◆ **Items from a dataset**:

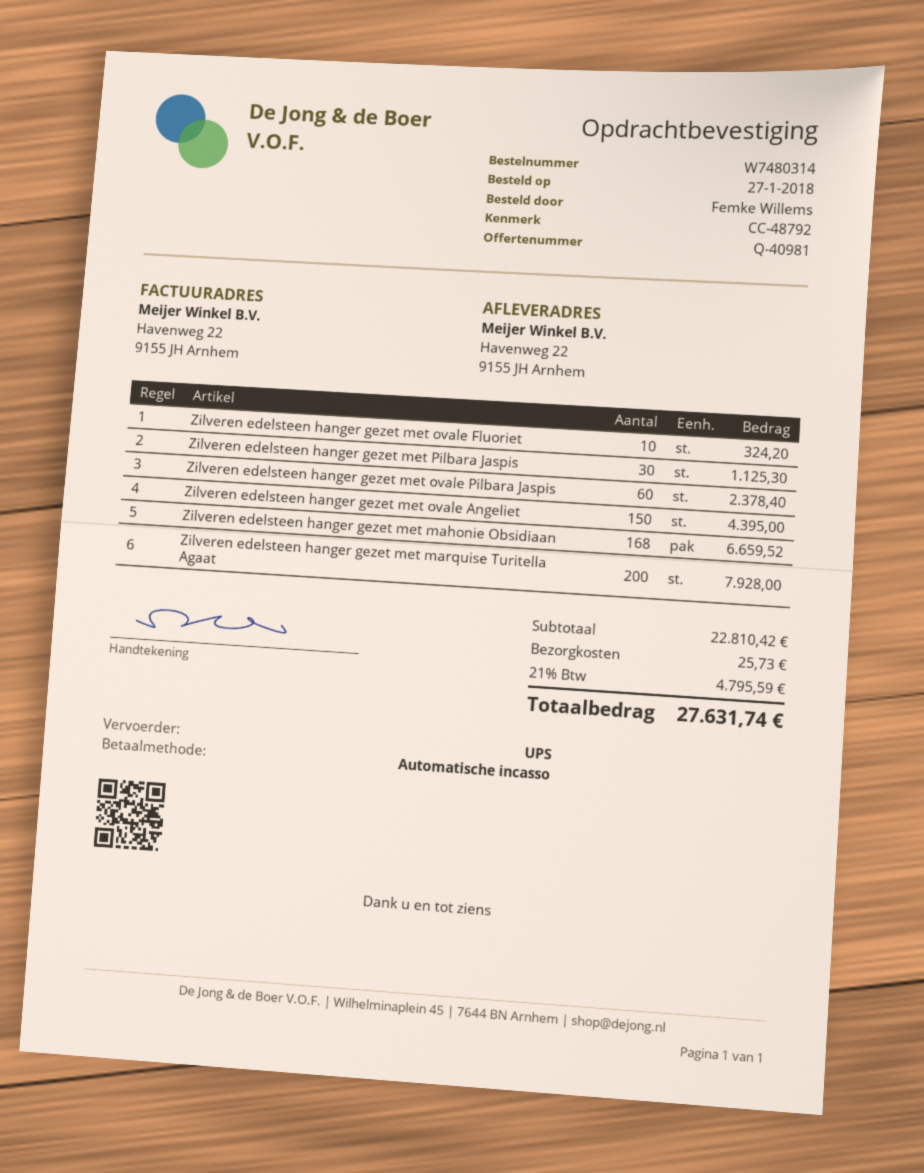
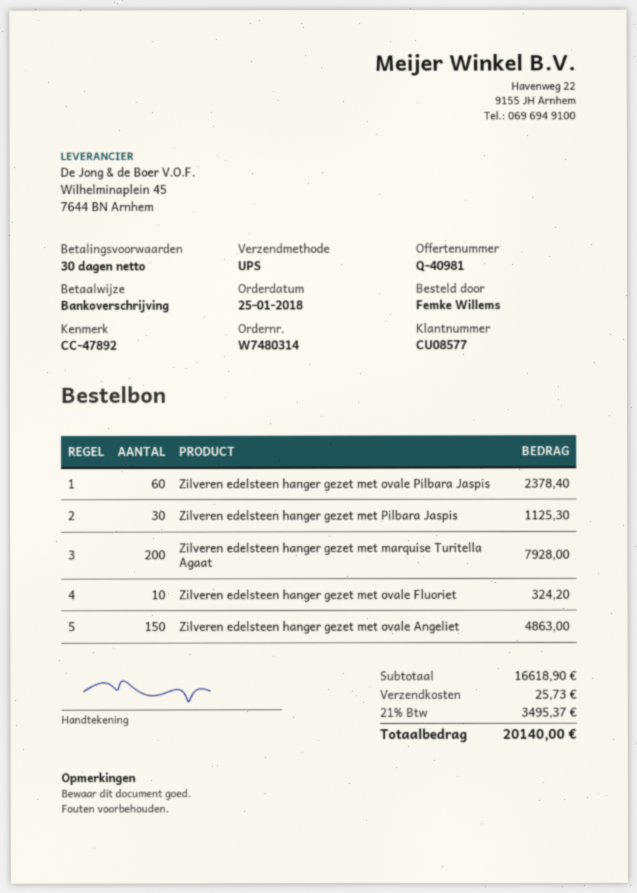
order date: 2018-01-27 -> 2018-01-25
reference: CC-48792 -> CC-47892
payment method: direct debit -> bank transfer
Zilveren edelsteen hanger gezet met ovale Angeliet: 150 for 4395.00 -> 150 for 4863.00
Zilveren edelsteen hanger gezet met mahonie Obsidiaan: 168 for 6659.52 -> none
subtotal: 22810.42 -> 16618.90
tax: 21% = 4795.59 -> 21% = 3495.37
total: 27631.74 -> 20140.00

◆ **WHAT TO DO**: Collect every line with the string "edelsteen" from the records, and copy each.

◆ **SOLUTION TO THIS EXERCISE**:
Zilveren edelsteen hanger gezet met ovale Angeliet: 150 for 4395.00 -> 150 for 4863.00
Zilveren edelsteen hanger gezet met mahonie Obsidiaan: 168 for 6659.52 -> none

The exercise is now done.